Each line from the top of the listing down to and including the line with "- It supports" must be duplicated exactly; pictures are to be skipped.
── Data supplied ──
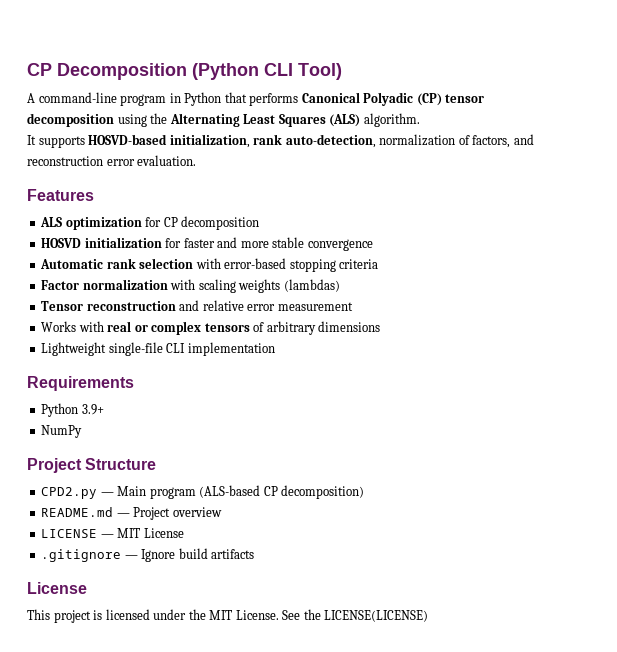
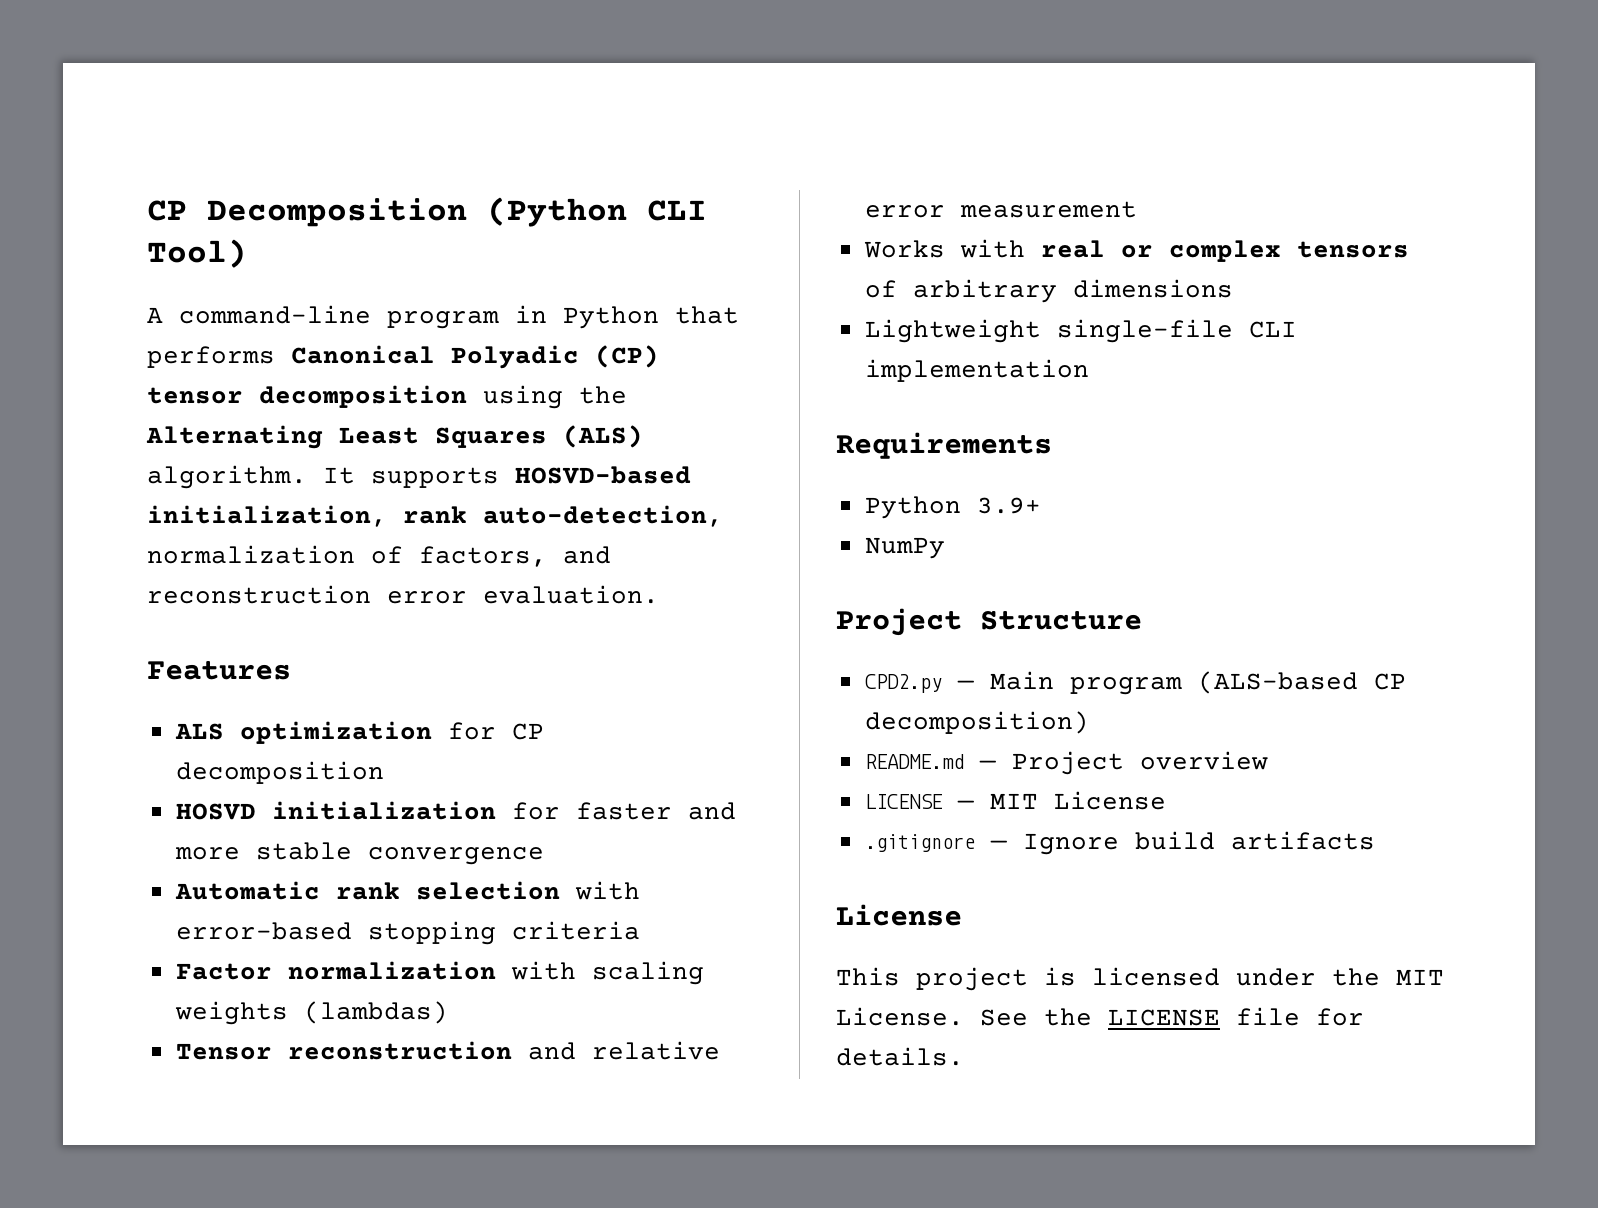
- A command-line program in Python that performs Canonical Polyadic (CP) tensor decomposition using the Alternating Least Squares (ALS) algorithm.
- It supports HOSVD-based initialization, rank auto-detection, normalization of factors, and reconstruction error evaluation.
+ A command-line program in Python that performs Canonical Polyadic (CP) tensor decomposition using the Alternating Least Squares (ALS) algorithm. It supports HOSVD-based initialization, rank auto-detection, normalization of factors, and reconstruction error evaluation.
- See the LICENSE(LICENSE)
+ See the LICENSE file for details.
───
## Problem solution
- A command-line program in Python that performs Canonical Polyadic (CP) tensor decomposition using the Alternating Least Squares (ALS) algorithm.
- It supports HOSVD-based initialization, rank auto-detection, normalization of factors, and reconstruction error evaluation.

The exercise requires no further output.